#### [What you should do]
Every line of the records below that holds the word "none" should be copied out.

#### [Data in this exercise]
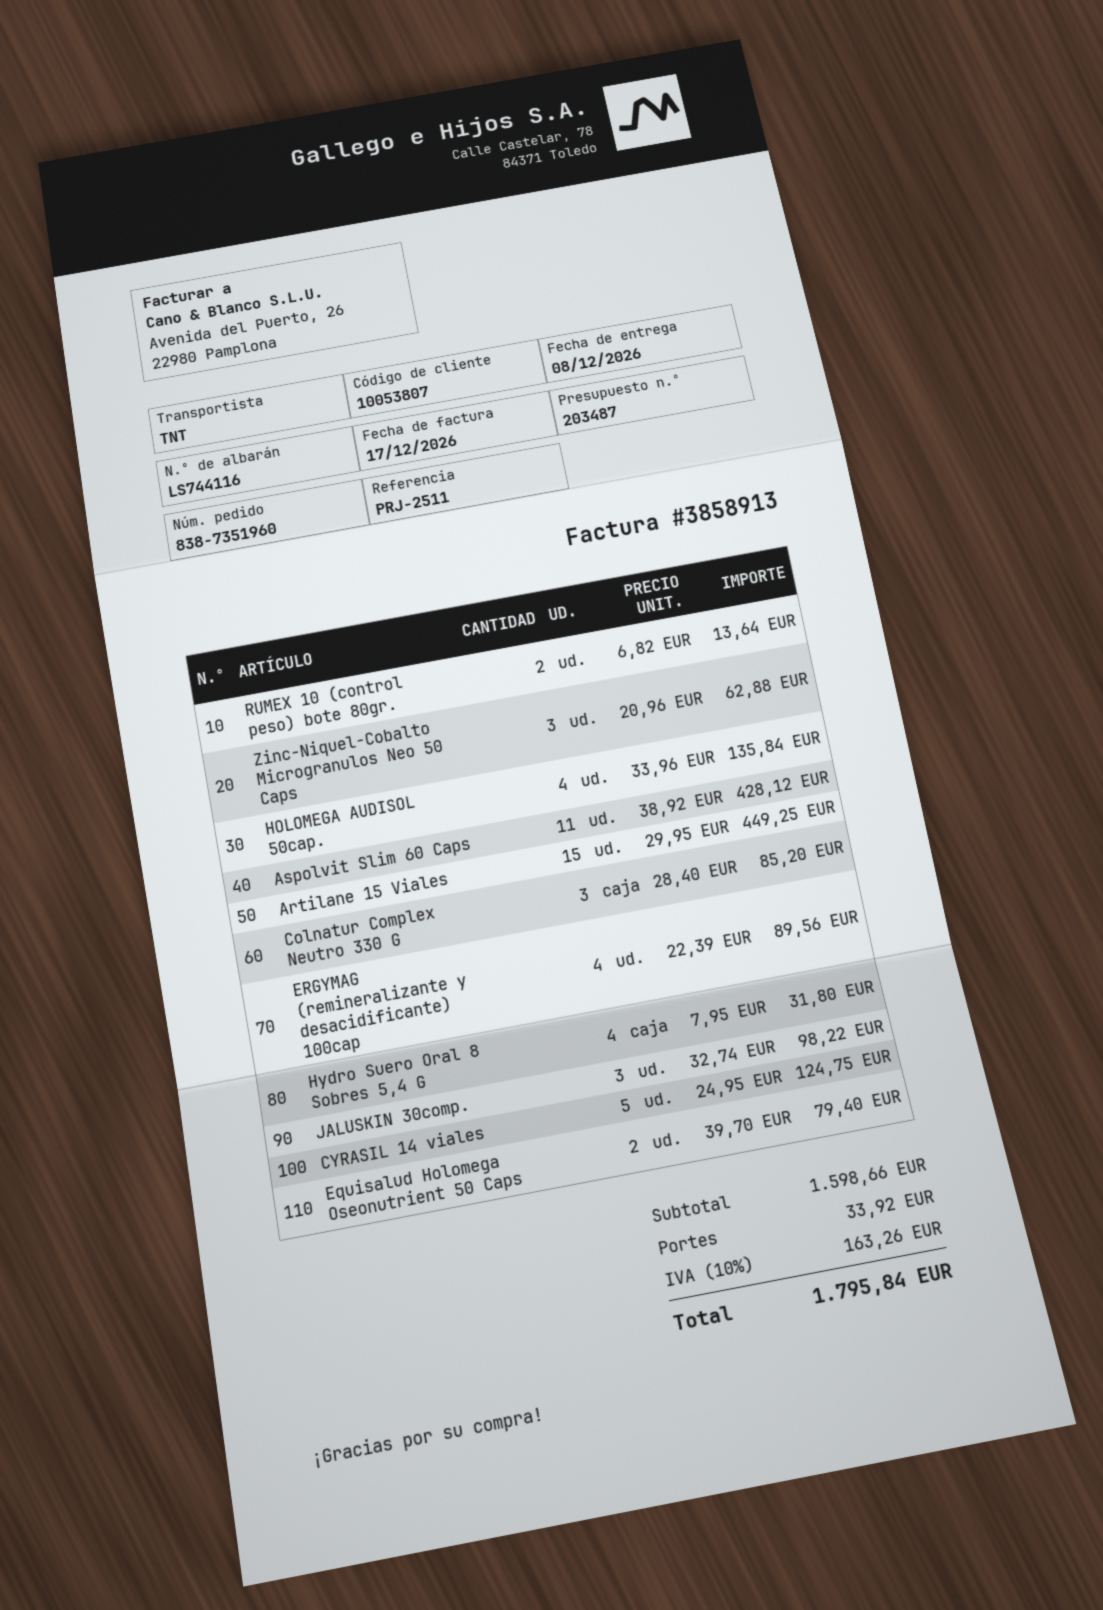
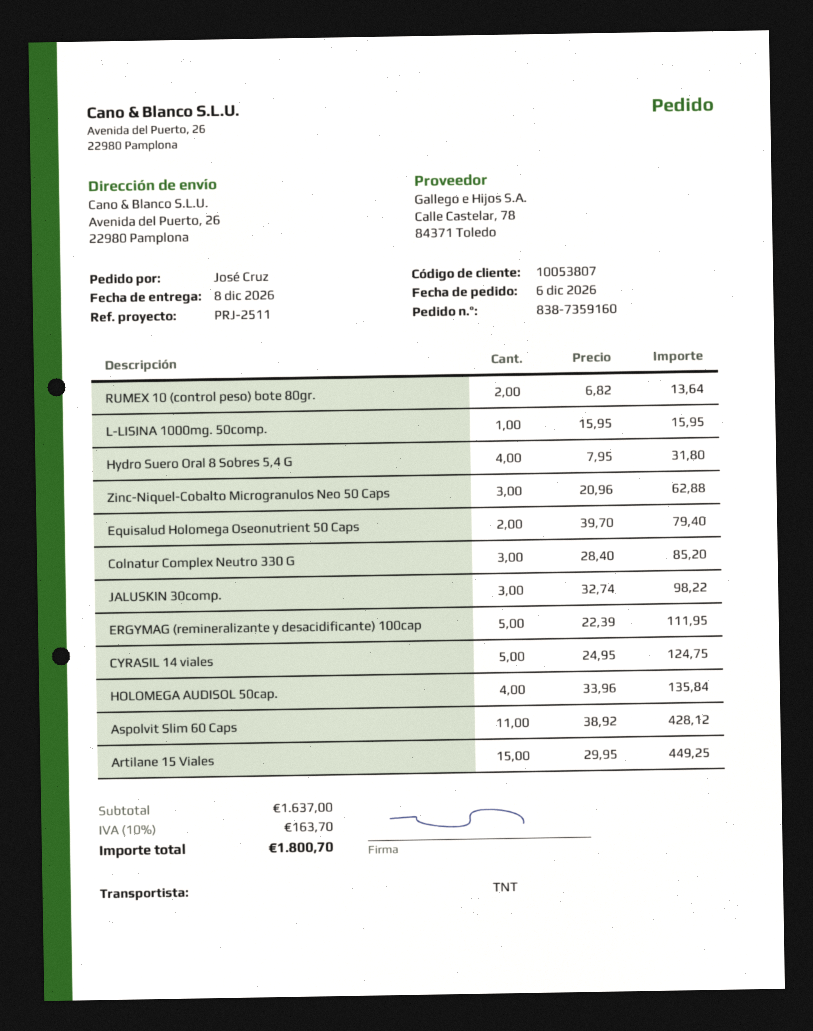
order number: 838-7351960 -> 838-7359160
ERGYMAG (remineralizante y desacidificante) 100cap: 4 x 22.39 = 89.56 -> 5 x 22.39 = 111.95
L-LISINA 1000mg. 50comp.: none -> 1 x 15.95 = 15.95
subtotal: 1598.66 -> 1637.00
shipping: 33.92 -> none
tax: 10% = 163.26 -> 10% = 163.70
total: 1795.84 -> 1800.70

#### [Answer below]
L-LISINA 1000mg. 50comp.: none -> 1 x 15.95 = 15.95
shipping: 33.92 -> none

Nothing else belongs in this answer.